L’accumulation de tous ces obstacles réduit considérablement la capacité de Joanna à accomplir son travail. La temporalité du handicap, qui tient compte de ces obstacles et de tous les autres affectant la vie quotidienne des personnes handicapées, peut servir de guide aux responsables des politiques et aux personnes militantes pour trouver des solutions plus efficaces.
Le télétravail
À la suite de la COVID-19, un nombre croissant de milieux de travail ont choisi d’adopter le télétravail, un changement colossal par rapport aux normes en vigueur avant la pandémie. Le télétravail, auparavant discrédité, est désormais une option pour aplanir les disparités vis-à-vis des personnes ayant un handicap.
Une étude en cours effectuée auprès d’adultes handicapés révèle que plusieurs des personnes participantes s’épanouissent professionnellement lorsqu’elles ont la possibilité de travailler de la maison.
L’une d’entre elles témoigne :
« Jamais mon bonheur et ma productivité, à la fois sur les plans personnel et professionnel, n’ont été aussi hauts que lorsque je ne travaillais qu’à distance. »
Une autre déclare que le télétravail a amélioré son état de santé :
« J’avais plus de temps pour penser à moi, planifier mes rendez-vous et prendre soin de ma santé mentale. Pour moi, le télétravail a eu des bienfaits extraordinaires. »

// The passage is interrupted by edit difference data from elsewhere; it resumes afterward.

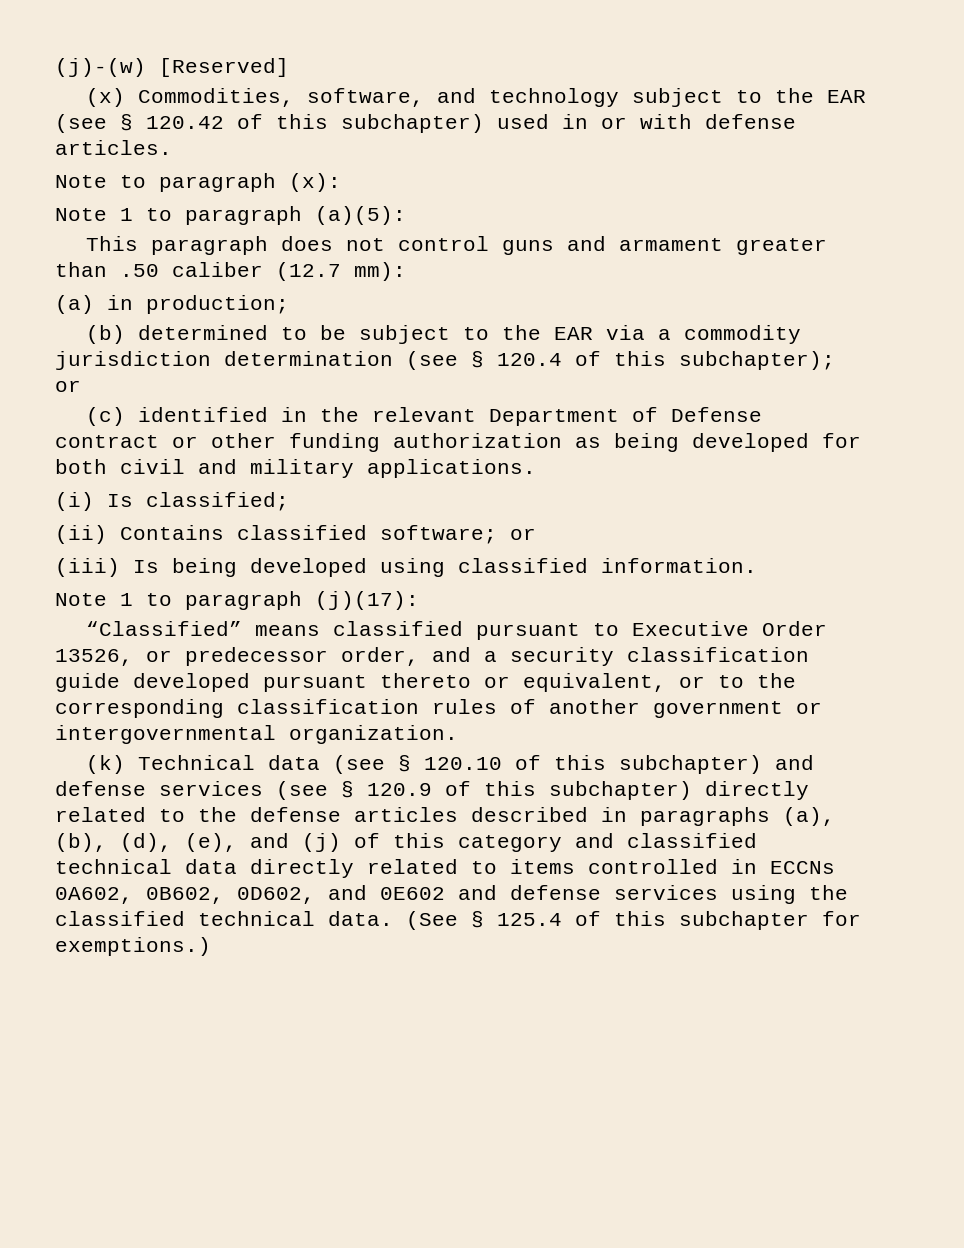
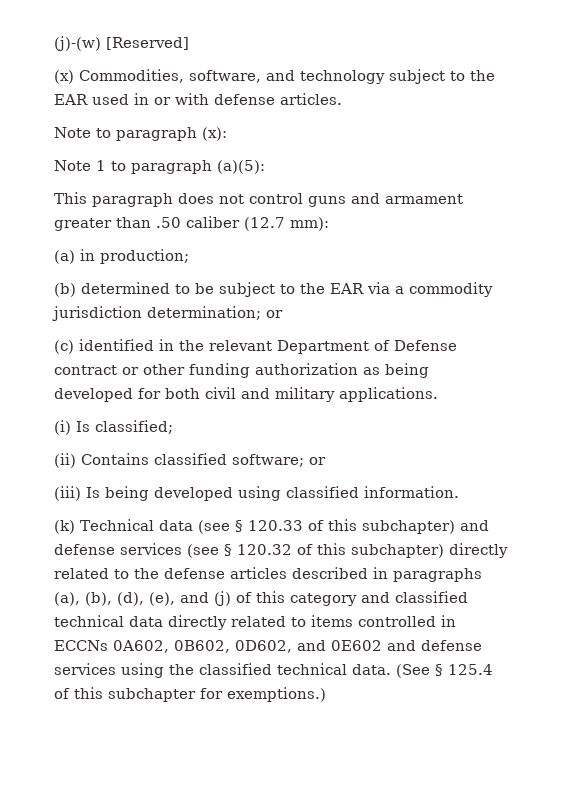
- (x) Commodities, software, and technology subject to the EAR (see § 120.42 of this subchapter) used in or with defense articles.
+ (x) Commodities, software, and technology subject to the EAR used in or with defense articles.
- (b) determined to be subject to the EAR via a commodity jurisdiction determination (see § 120.4 of this subchapter); or
+ (b) determined to be subject to the EAR via a commodity jurisdiction determination; or
- Note 1 to paragraph (j)(17):
- “Classified” means classified pursuant to Executive Order 13526, or predecessor order, and a security classification guide developed pursuant thereto or equivalent, or to the corresponding classification rules of another government or intergovernmental organization.
- (k) Technical data (see § 120.10 of this subchapter) and defense services (see § 120.9 of this subchapter) directly related to the defense articles described in paragraphs (a), (b), (d), (e), and (j) of this category and classified technical data directly related to items controlled in ECCNs 0A602, 0B602, 0D602, and 0E602 and defense services using the classified technical data.
+ (k) Technical data (see § 120.33 of this subchapter) and defense services (see § 120.32 of this subchapter) directly related to the defense articles described in paragraphs (a), (b), (d), (e), and (j) of this category and classified technical data directly related to items controlled in ECCNs 0A602, 0B602, 0D602, and 0E602 and defense services using the classified technical data.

Le télétravail a indiscutablement le potentiel d’aider les personnes ayant un handicap à exceller professionnellement. Par conséquent, les entreprises devraient se montrer proactives et proposer ce type d’accommodements à leur personnel.
Des milieux de travail plus inclusifs
Nous devons revoir la conception de la productivité dans les milieux de travail. L’établissement de milieux flexibles permettant aux personnes de travailler à temps partiel ou à distance serait, par exemple, une approche qui favorise l’inclusivité.
Les entreprises offrant de tels milieux pourraient alors bénéficier du talent des personnes qui, autrement, en seraient exclues. Celles qui refusent d’embaucher des personnes ayant un handicap écartent des talents qui leur auraient été profitables.
Un milieu de travail flexible est aussi avantageux pour des personnes sans handicap, comme les parents de familles monoparentales et les étudiantes et étudiants qui ne peuvent travailler qu’à temps partiel. Le potentiel d’une politique sur la temporalité du handicap, dans un contexte où les gouvernements et les entreprises s’assureraient que le personnel à temps partiel reçoive les prestations nécessaires, est immense.
Bien que notre étude ne soit pas terminée, nous espérons que les résultats préliminaires permettront de revoir notre conception du rôle du temps dans la vie des personnes handicapées.
Grâce à la compréhension du rapport de ces personnes au temps, différent de celui des personnes sans limitation physique, nous pourrons bâtir un monde du travail plus inclusif, plus productif, pour tout le monde.